#### [Work required]
Give an exact copy of the lines of the records below, starting at the line containing "All Rights Reserved</div>" and running to the end.
Material supplied below:
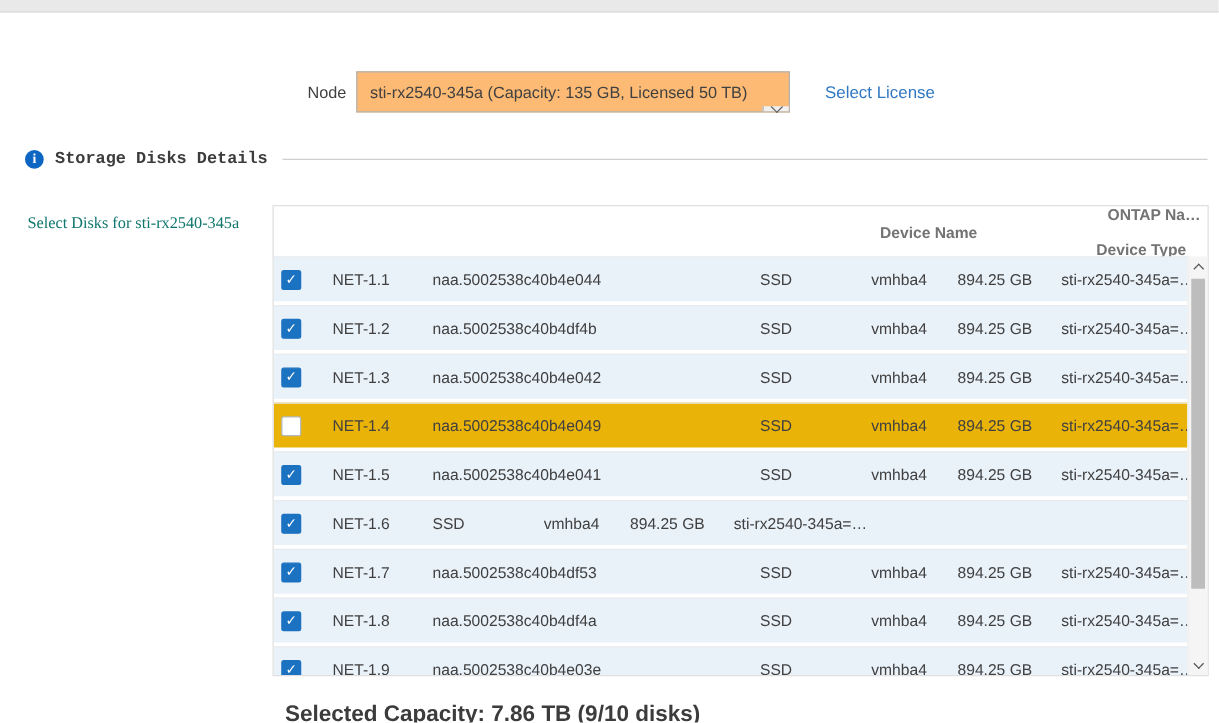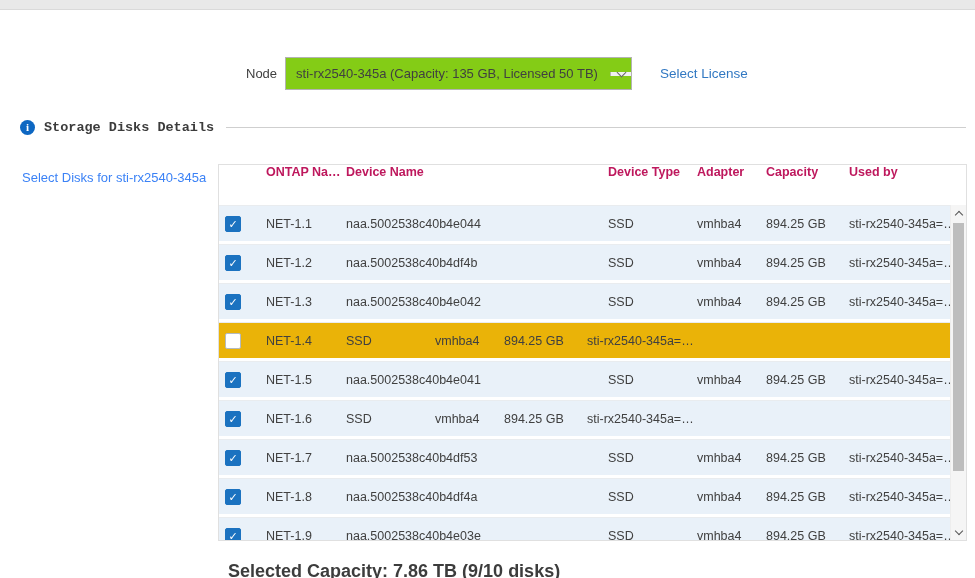--- a/index.html
+++ b/index.html
@@ -25,8 +25,8 @@
   }
   .node-label { font-size:13px; margin-right:8px; color:#404040; }
   .select-box {
-    width:347px; height:33px; background:#84cc16;
-    border:1px solid #b3b3b3; display:flex; align-items:center;
+    width:347px; height:33px; background:#fdba74;
+    border:1px solid #b3b3b3; display:flex; align-items:flex-end;
   }
   .select-value {
     flex:1; font-size:13px; line-height:31px; padding-left:10px;

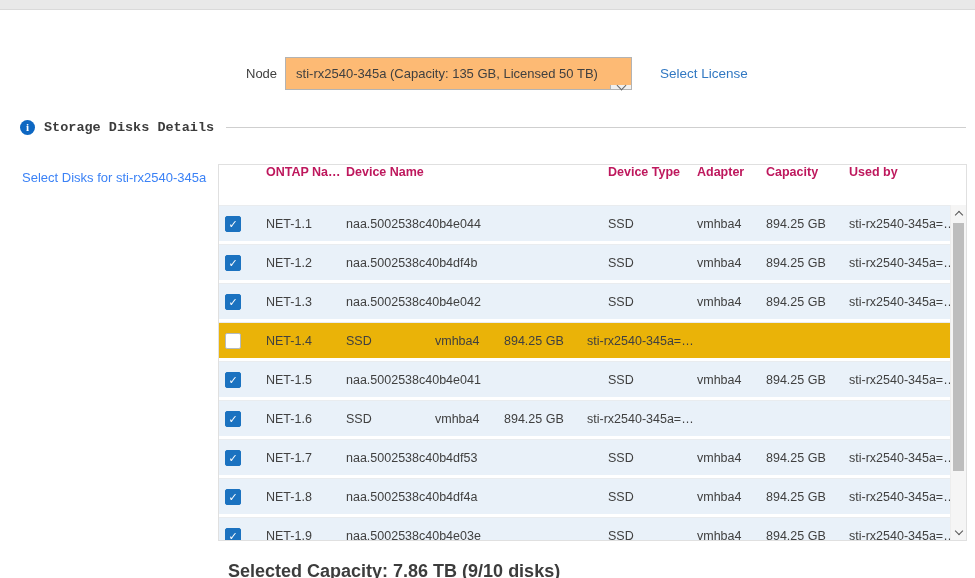--- a/index.html
+++ b/index.html
@@ -60,7 +60,7 @@
   
   .select-disks-label {
     position:absolute; left:22px; top:170px; width:195px;
-    font-size:13px; color:#3b82f6;
+    font-size:13px; color:#0f766e;font-family:Liberation Serif, serif;
   }
 
   

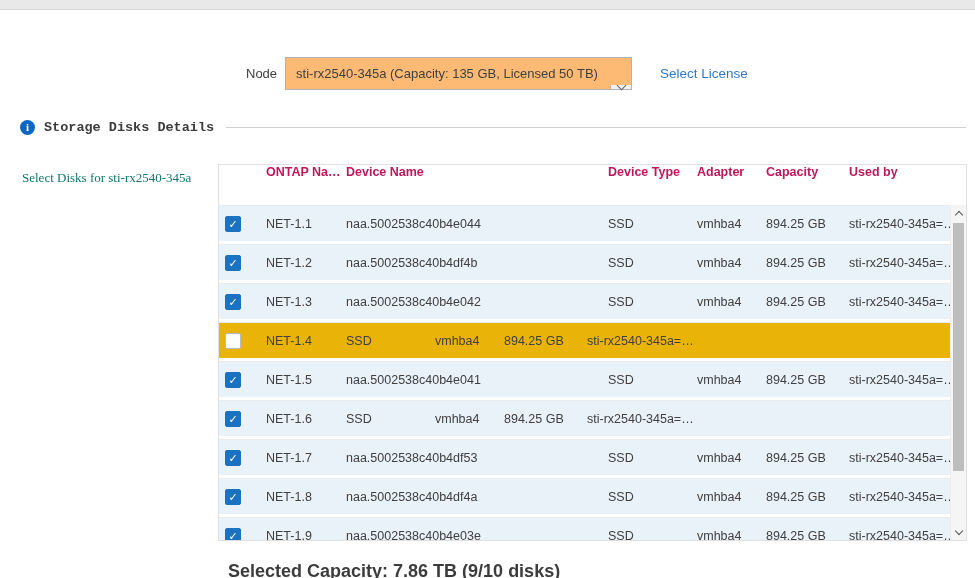--- a/index.html
+++ b/index.html
@@ -69,8 +69,8 @@
     border:1px solid #e0e0e0; background:#fff;
   }
   .tbl-header {
-    height:40px; display:flex; align-items:flex-start;
-    font-weight:bold; font-size:12.5px; color:#be185d;
+    height:40px; display:flex; align-items:flex-end;
+    font-weight:bold; font-size:12.5px; color:#737373;flex-direction:column;
   }
   .tbl-body { position:relative; height:335px; overflow:hidden; }
   .rows-wrap { margin-right:16px; }

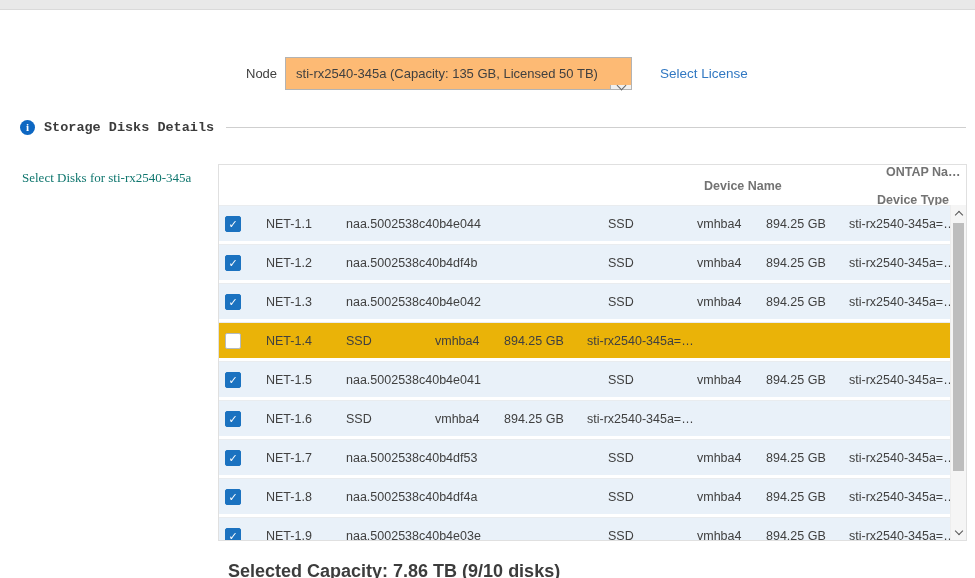--- a/index.html
+++ b/index.html
@@ -197,6 +197,7 @@
             <span class="cb"></span>
           </span>
           <span class="c-ontap">NET-1.4</span>
+          <span class="c-device">naa.5002538c40b4e049</span>
           <span class="c-type">SSD</span>
           <span class="c-adapter">vmhba4</span>
           <span class="c-capacity">894.25 GB</span>

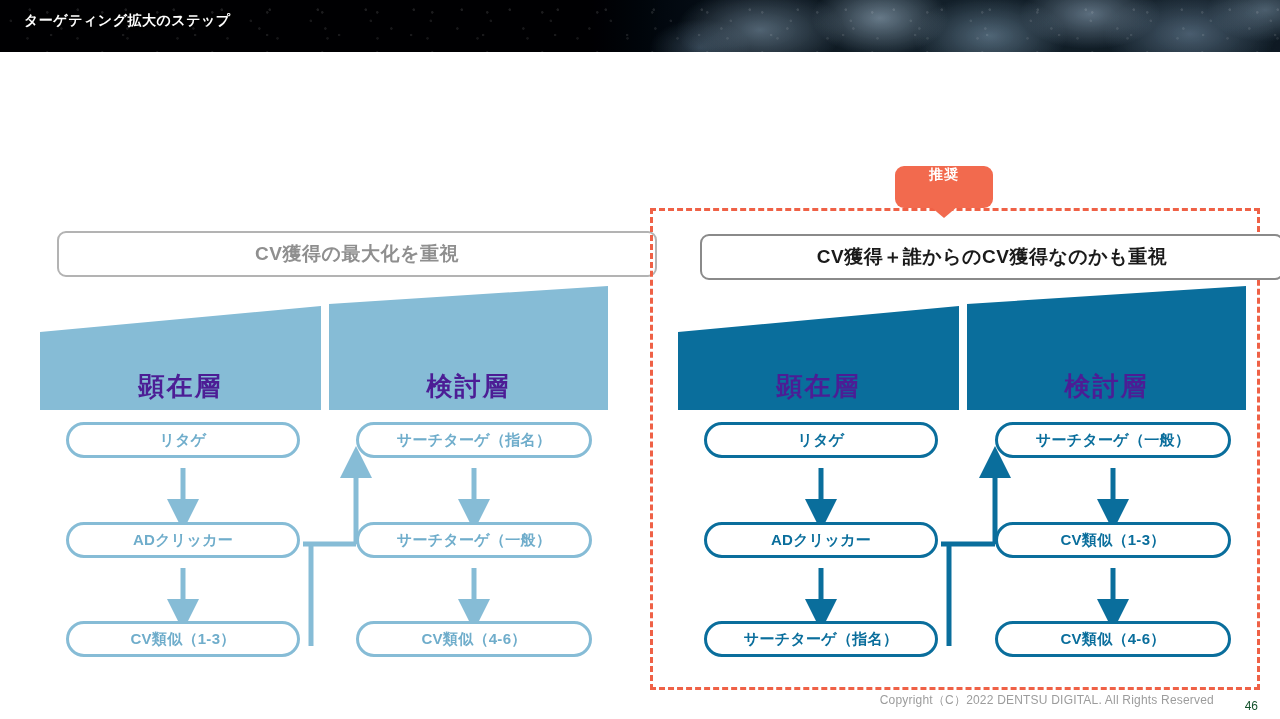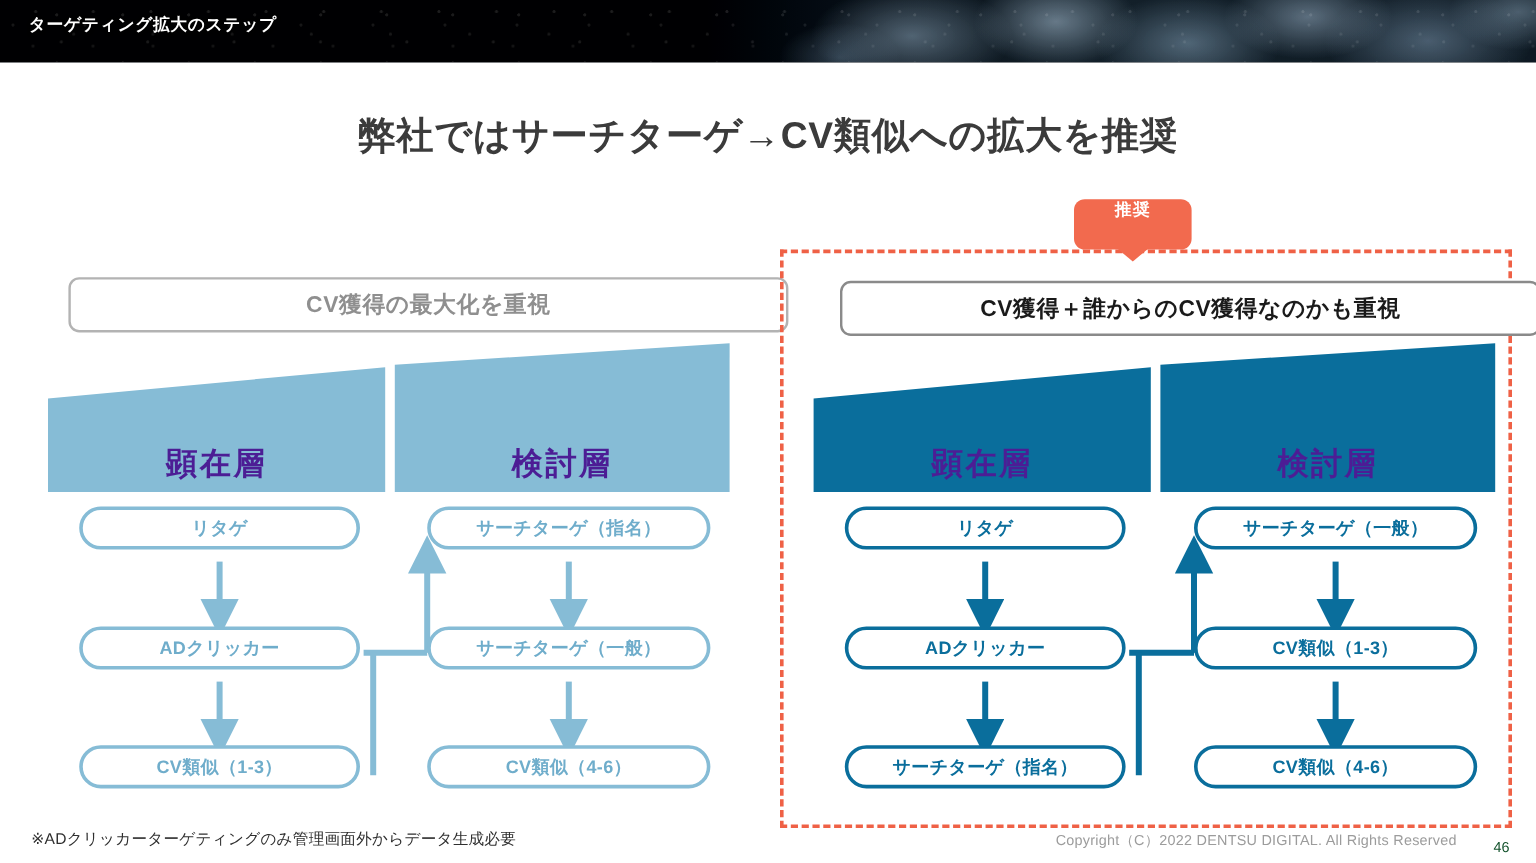--- a/index.html
+++ b/index.html
@@ -133,7 +133,6 @@
   </div>
   <div class="header-title">ターゲティング拡大のステップ</div>
 
-  <div class="main-title">弊社ではサーチターゲ→CV類似への拡大を推奨</div>
 
   <div class="badge">
     <span>推奨</span>

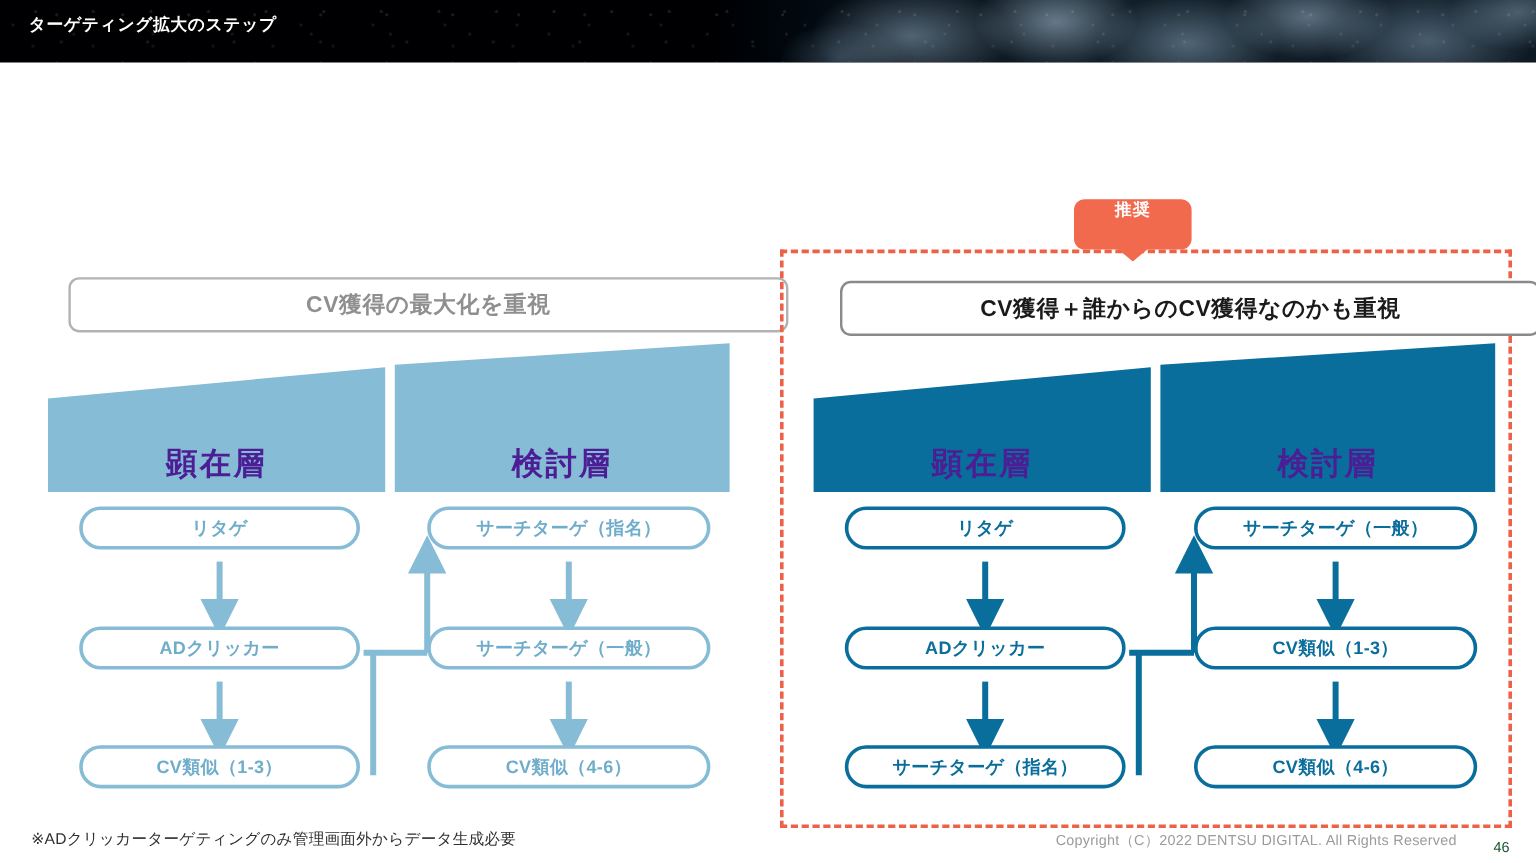--- a/index.html
+++ b/index.html
@@ -239,7 +239,6 @@
     <span>CV類似（4-6）</span>
   </div>
 
-  <div class="footnote">※ADクリッカーターゲティングのみ管理画面外からデータ生成必要</div>
   <div class="copyright">Copyright（C）2022 DENTSU DIGITAL. All Rights Reserved</div>
   <div class="pageno">46</div>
End of Material supplied.
#### [Answer to this problem]
   <div class="copyright">Copyright（C）2022 DENTSU DIGITAL. All Rights Reserved</div>
   <div class="pageno">46</div>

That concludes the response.